‘We’ll turn them back’
The White House stands firm on refugee cap
WASHINGTON—The head of U.S. Citizenship and Immigration Services said Friday the United States will “turn them back” if persecuted Christians seek to circumvent the refugee cap by finding other ways to immigrate to the country.
A Daily Mail reporter asked acting USCIS Director Ken Cuccinelli on the White House lawn if there was any way for persecuted Christians to bypass the latest refugee quota, which the Trump administration set at a historic low. The immigration czar said they could not apply for asylum at the border under recent policy changes. When the journalist asked whether that meant persecuted Christians “can’t get in at all,” Cuccinelli walked away.

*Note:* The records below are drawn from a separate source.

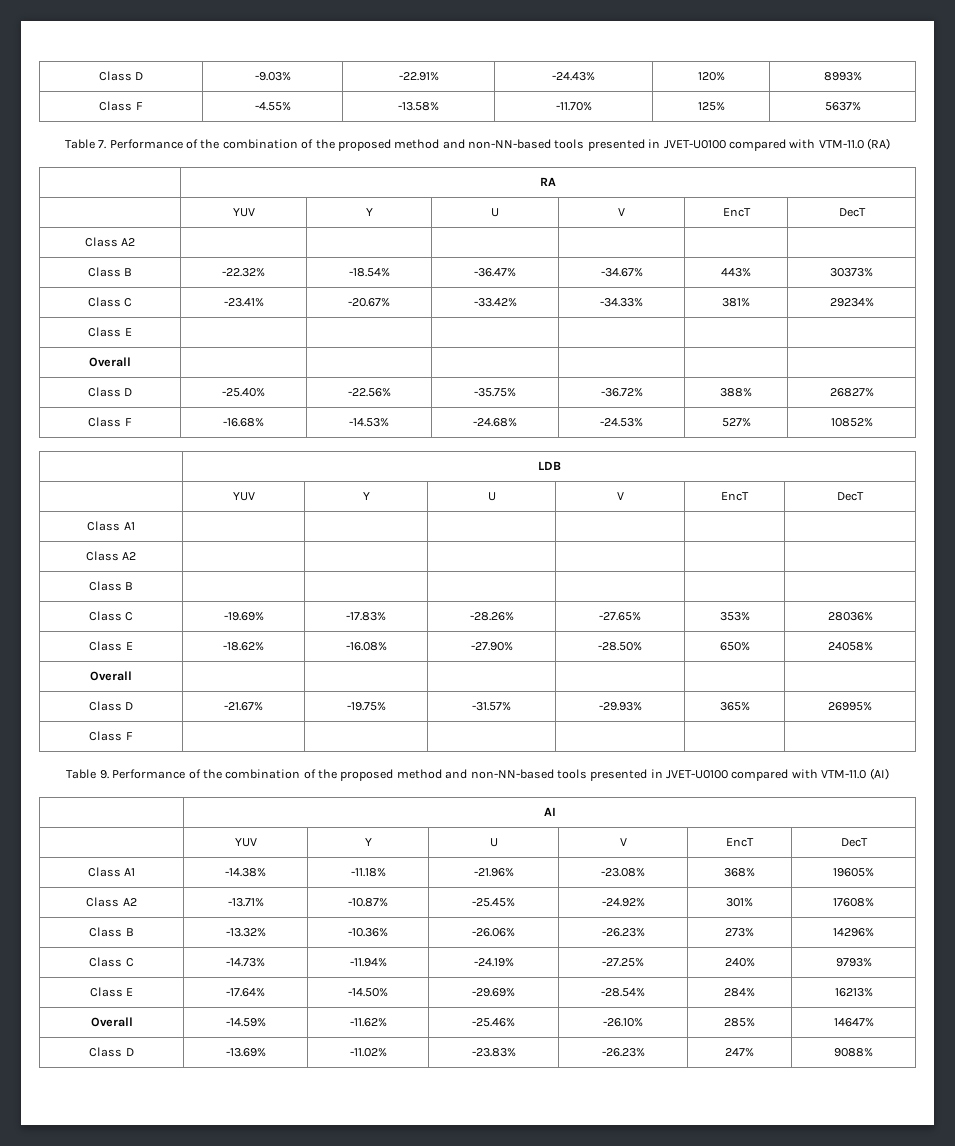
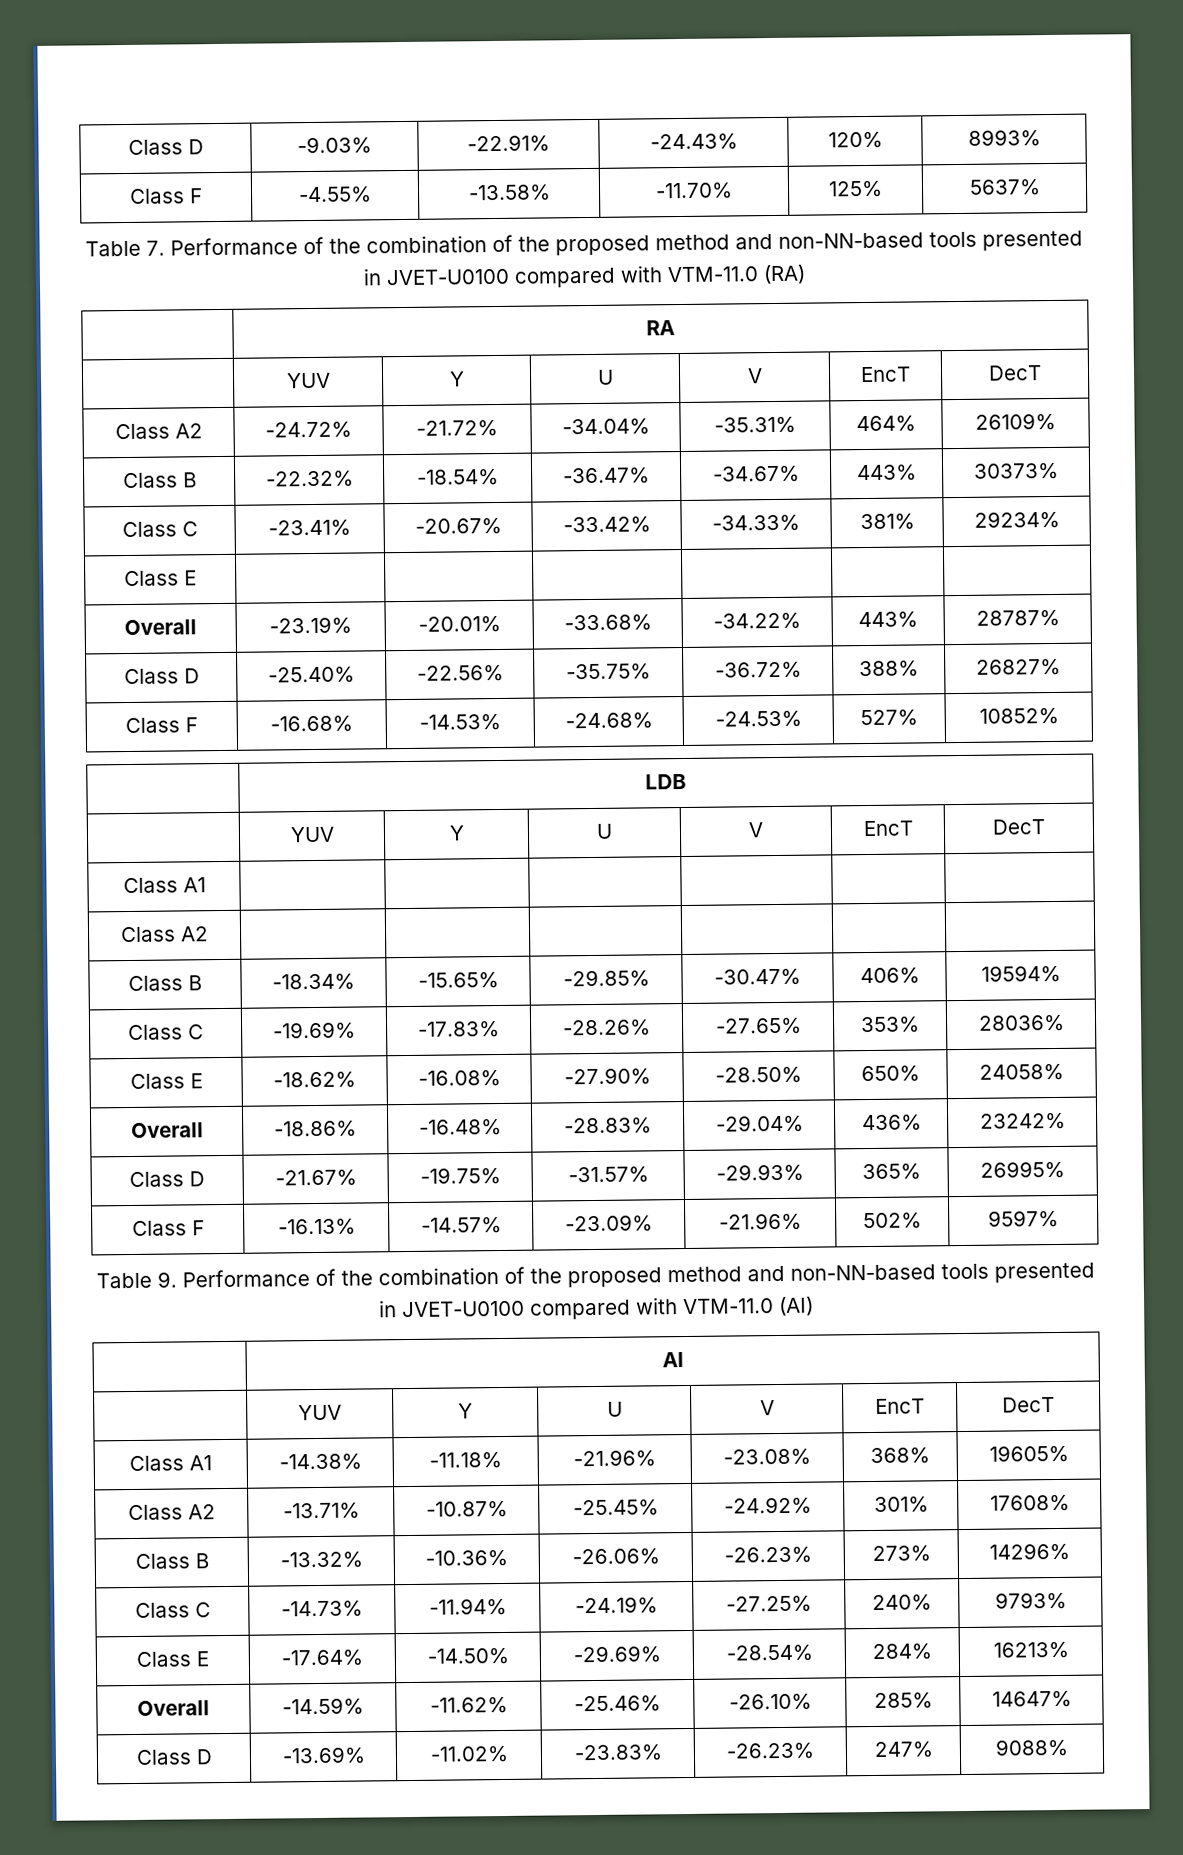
  | RA
  | YUV | Y | U | V | EncT | DecT
- Class A2 | | | | | |
+ Class A2 | -24.72% | -21.72% | -34.04% | -35.31% | 464% | 26109%
  Class E | | | | | |
- Overall | | | | | |
+ Overall | -23.19% | -20.01% | -33.68% | -34.22% | 443% | 28787%
- Class B | | | | | |
+ Class B | -18.34% | -15.65% | -29.85% | -30.47% | 406% | 19594%
  Class E | -18.62% | -16.08% | -27.90% | -28.50% | 650% | 24058%
- Overall | | | | | |
+ Overall | -18.86% | -16.48% | -28.83% | -29.04% | 436% | 23242%
- Class F | | | | | |
+ Class F | -16.13% | -14.57% | -23.09% | -21.96% | 502% | 9597%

On Sept. 26, President Donald Trump’s administration announced it would allow 18,000 refugees into the United States in the coming year. The previous year’s cap was 30,000, and the number averaged about 90,000 per year before Trump became president. The White House said it would reserve 4,000 refugee slots for Iraqis who assisted the U.S. military overseas, 1,500 for people from Central America, and 5,000 for persecuted religious minorities. The remaining 7,500 slots will go to those whom authorities have already cleared for resettlement and who already have family in the country. People fleeing war and persecution who have only recently entered the system have virtually no hope of resettling in the United States with the new cap in place.
The United States policy on refugees dates back to the 1951 United Nations refugee convention. Quotas on accepting people from certain countries kept the United States and other nations from admitting Jews fleeing the Holocaust, and some of them were later killed. After World War II, countries committed not to send people back to places where they had a credible fear of persecution.

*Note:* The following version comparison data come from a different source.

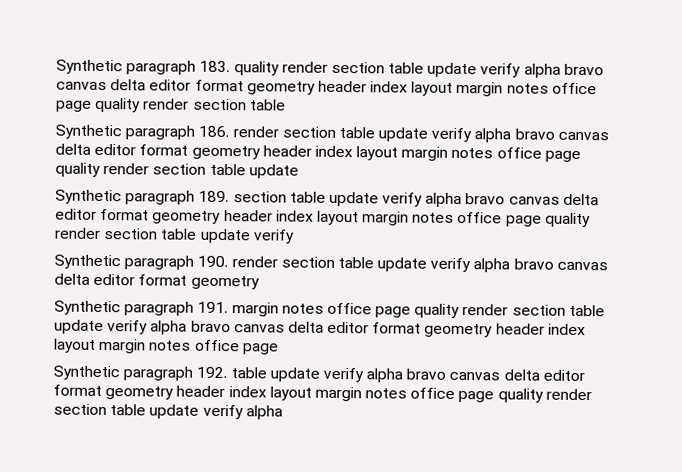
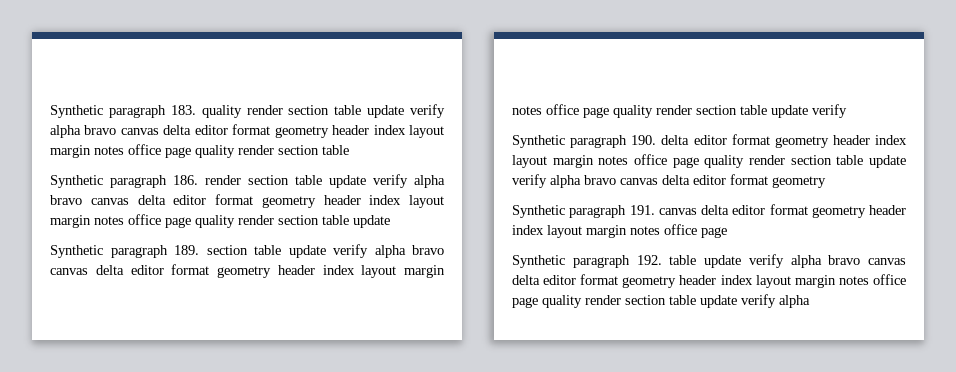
- Synthetic paragraph 190. render section table update verify alpha bravo canvas delta editor format geometry
+ Synthetic paragraph 190. delta editor format geometry header index layout margin notes office page quality render section table update verify alpha bravo canvas delta editor format geometry
- Synthetic paragraph 191. margin notes office page quality render section table update verify alpha bravo canvas delta editor format geometry header index layout margin notes office page
+ Synthetic paragraph 191. canvas delta editor format geometry header index layout margin notes office page

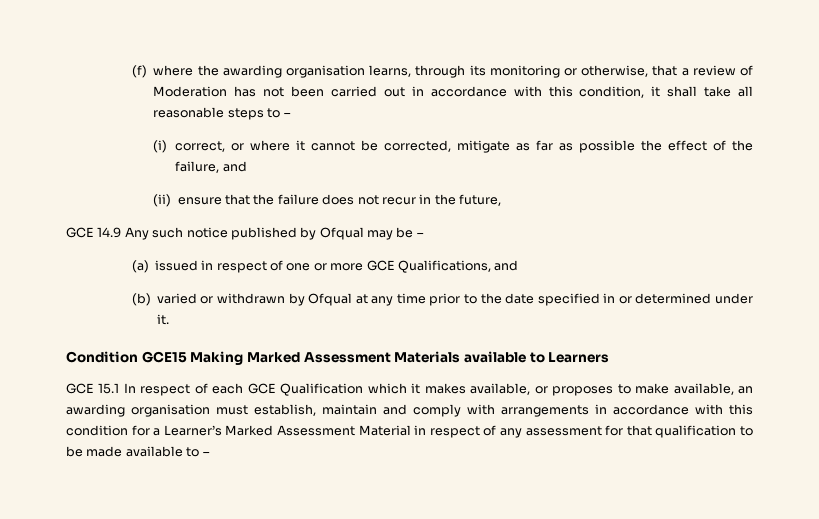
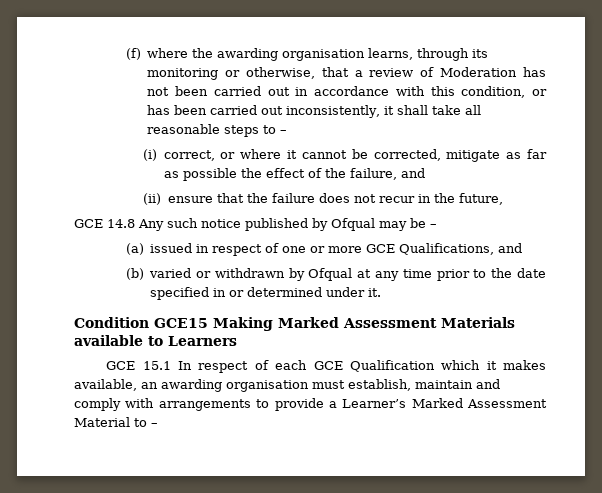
- (f) where the awarding organisation learns, through its monitoring or otherwise, that a review of Moderation has not been carried out in accordance with this condition, it shall take all reasonable steps to –
+ (f) where the awarding organisation learns, through its monitoring or otherwise, that a review of Moderation has not been carried out in accordance with this condition, or has been carried out inconsistently, it shall take all reasonable steps to –
- GCE 14.9 Any such notice published by Ofqual may be –
+ GCE 14.8 Any such notice published by Ofqual may be –
- GCE 15.1 In respect of each GCE Qualification which it makes available, or proposes to make available, an awarding organisation must establish, maintain and comply with arrangements in accordance with this condition for a Learner’s Marked Assessment Material in respect of any assessment for that qualification to be made available to –
+ GCE 15.1 In respect of each GCE Qualification which it makes available, an awarding organisation must establish, maintain and comply with arrangements to provide a Learner’s Marked Assessment Material to –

Migrants apply for refugee status in locations like refugee camps that are far from U.S. shores. After UN and U.S. vetting, the State Department handpicks refugees for resettlement, making them the most thoroughly screened class of immigrants.
“What happens is that Americans remember visuals of hundreds of Syrians, mainly men, coming into Europe—and to them that’s refugees. [They think of] people coming up to the border, and in their mind that’s refugees,” said Nadine Maenza, vice chairwoman of the United States Commission on International Religious Freedom. “What people don’t necessarily understand is that a refugee is very different than someone who is displaced, and very different from someone who is a migrant who’s looking for work in another place. A refugee is someone who can’t go back. It’s not safe for them to go back.”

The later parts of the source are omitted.